Overall, global biopharma venture funding rose to $27

billion in 2024 from $23.2 billion in 2023. Cancer remained the

top sector at $10.3 billion, according to DealForma.

ECONOMICS AND POLICY DIFFICULTIES

Unlike traditional drugs that can be made in large

quantities for mass distribution, gene therapies are more

individualized, requiring specialized equipment and cell

processing materials.

"People believe in the promise of gene therapy," said Priya

Chandran, biopharmaceuticals sector leader at Boston Consulting

Group. "Investment is dropping because the overall economics and

policy landscape has been problematic."

The Alliance for Regenerative Medicine, the industry trade

group for the cell and gene therapy sector, said it expects

investment to be reinvigorated as new trial data emerges.

"The biggest biopharma companies continue to invest as the

gene therapy pipeline evolves to tackle diseases with larger

patient populations," said ARM spokesman Stephen Majors.
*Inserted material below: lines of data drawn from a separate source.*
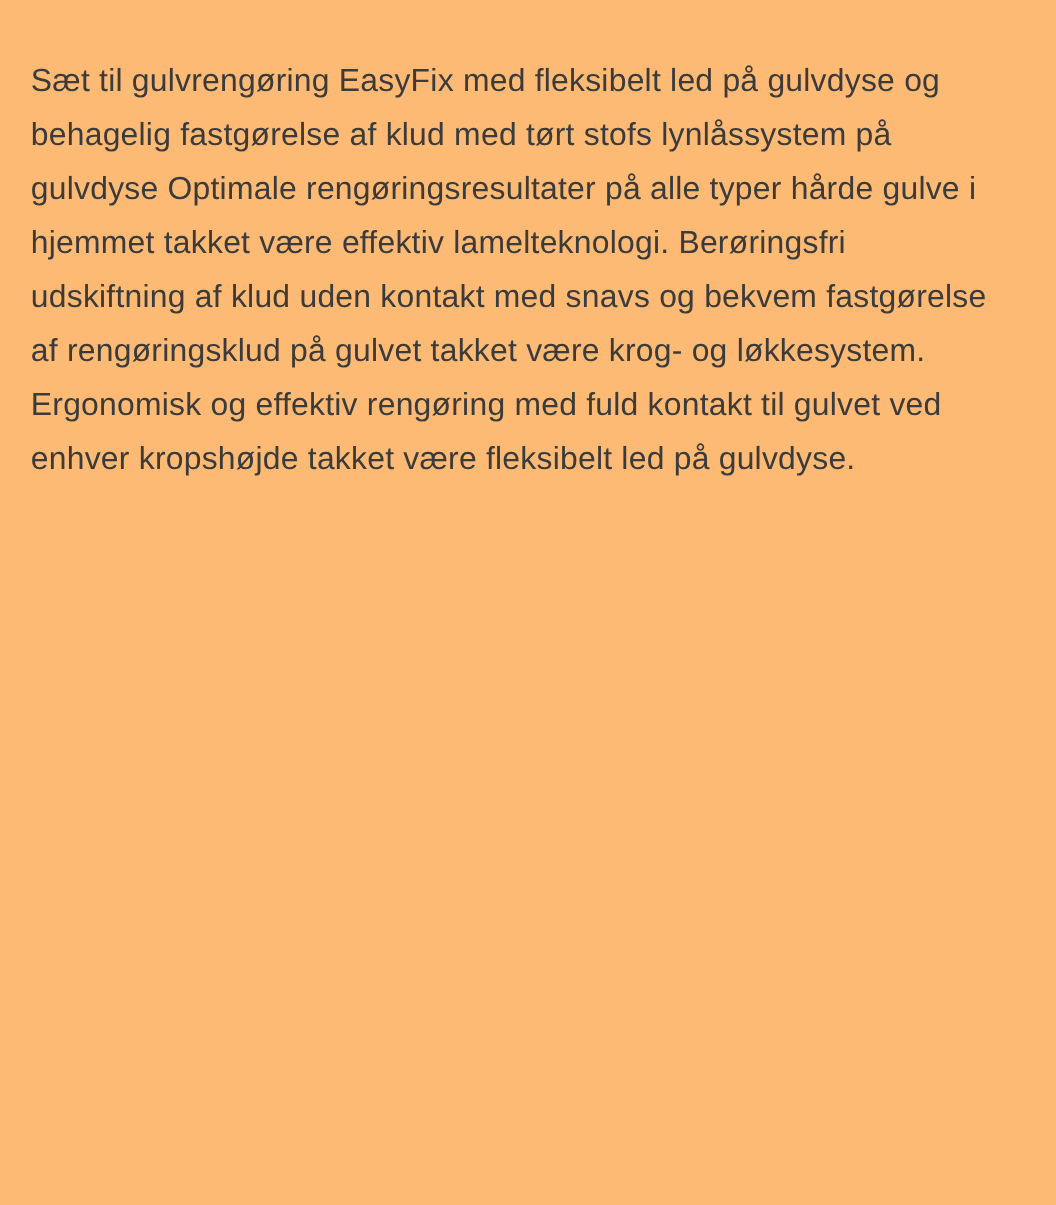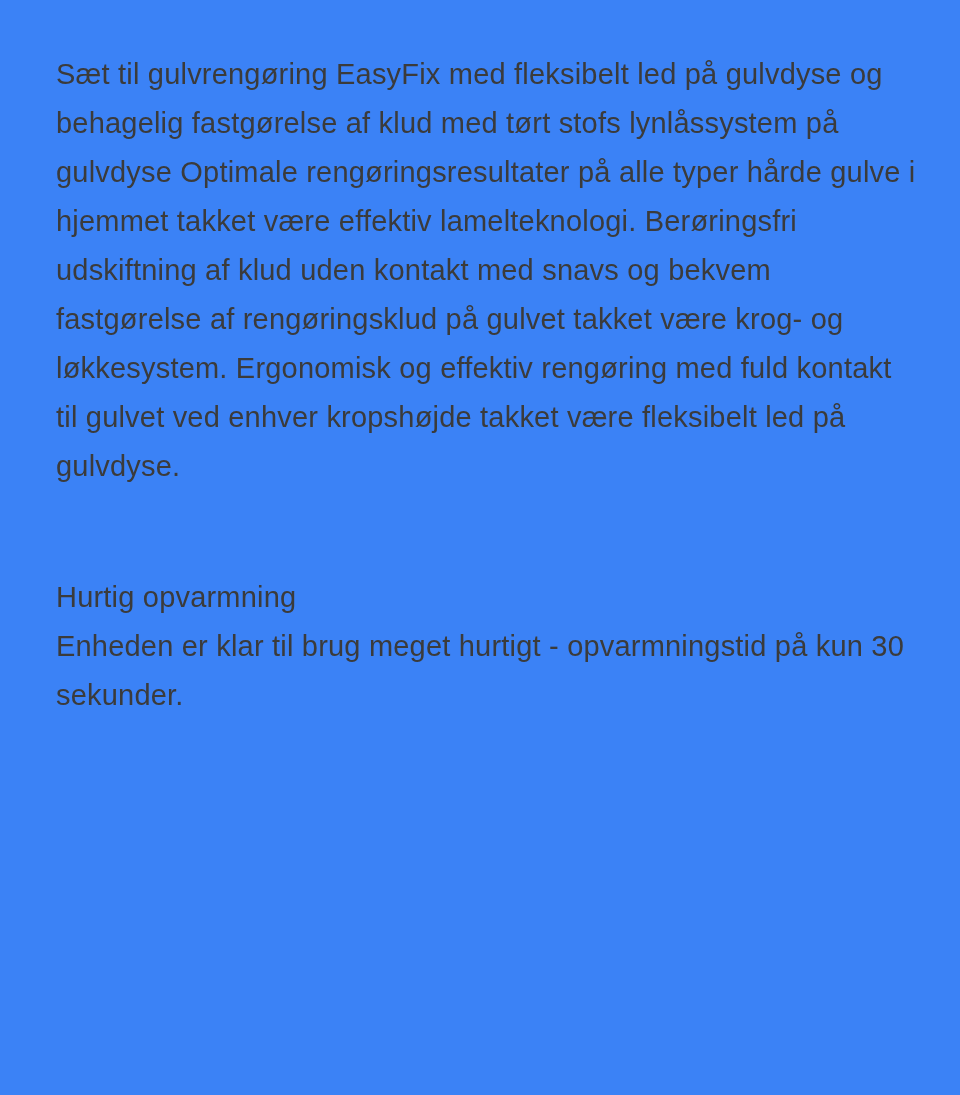--- a/index.html
+++ b/index.html
@@ -17,8 +17,8 @@
     box-sizing: border-box;
     width: 960px;
     height: 1095px;
-    padding: 50px 42px 0 56px;
-    background: #3b82f6;
+    padding: 50px 42px 0 28px;
+    background: #fdba74;
   }
   .para {
     margin: 0 0 82px 0;

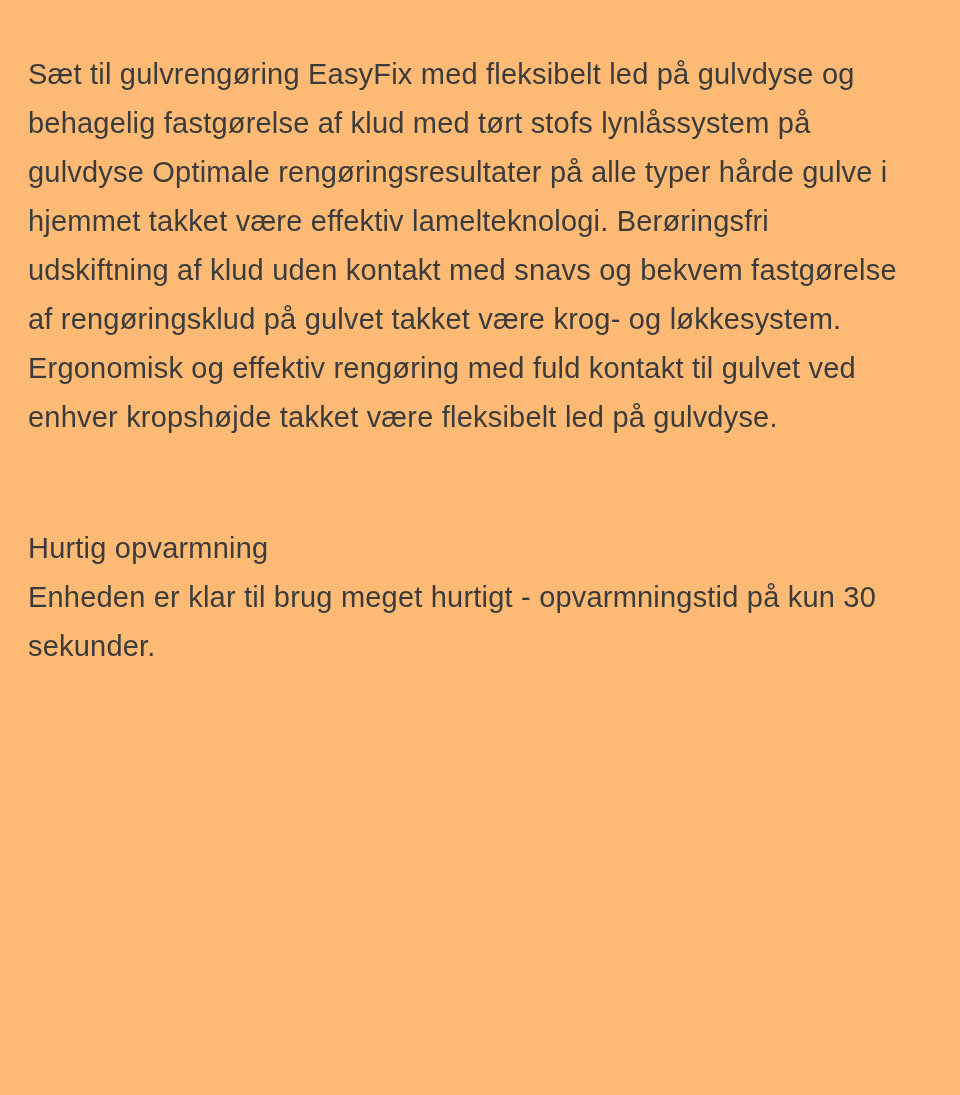--- a/index.html
+++ b/index.html
@@ -38,8 +38,6 @@
 
 <div class="page">
   <p class="para">Sæt til gulvrengøring EasyFix med fleksibelt led på gulvdyse og behagelig fastgørelse af klud med tørt stofs lynlåssystem på gulvdyse Optimale rengøringsresultater på alle typer hårde gulve i hjemmet takket være effektiv lamelteknologi. Berøringsfri udskiftning af klud uden kontakt med snavs og bekvem fastgørelse af rengøringsklud på gulvet takket være krog- og løkkesystem. Ergonomisk og effektiv rengøring med fuld kontakt til gulvet ved enhver kropshøjde takket være fleksibelt led på gulvdyse.</p>
-  <p class="para">Hurtig opvarmning
-Enheden er klar til brug meget hurtigt - opvarmningstid på kun 30 sekunder.</p>
 </div>
 
 </body></html>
When Pfizer ( PFE ) last month stopped selling Beqvez, its gene

therapy for hemophilia B, it said demand was weak. The company

in 2023 had already backed away from early-stage gene therapy

research, and last year abandoned efforts on a gene treatment

for muscular dystrophy after disappointing results from a

late-stage trial.

Bluebird sells three gene therapies in the U.S., including

Lyfgenia for sickle cell disease, which competes with Vertex and

CRISPR Therapeutics' Casgevy.

Pfizer ( PFE ) and Bluebird did not immediately respond to requests

for comment.

Evidence that expensive gene therapies can provide a

sustained benefit and will be accepted by patients, doctors and

insurers has become more critical as major pharmaceutical

companies face the looming loss of market exclusivity for

top-selling medicines.

Morgan Stanley estimated that around $175 billion of 2025

U.S. large-cap biopharma revenue - 35% of the total - will go

off patent by the end of the decade.

Companies "are trying to invest fast enough so that they can

restock their pipelines and hopefully fill the gap," said EY's

Baral. "These are capital allocation choices."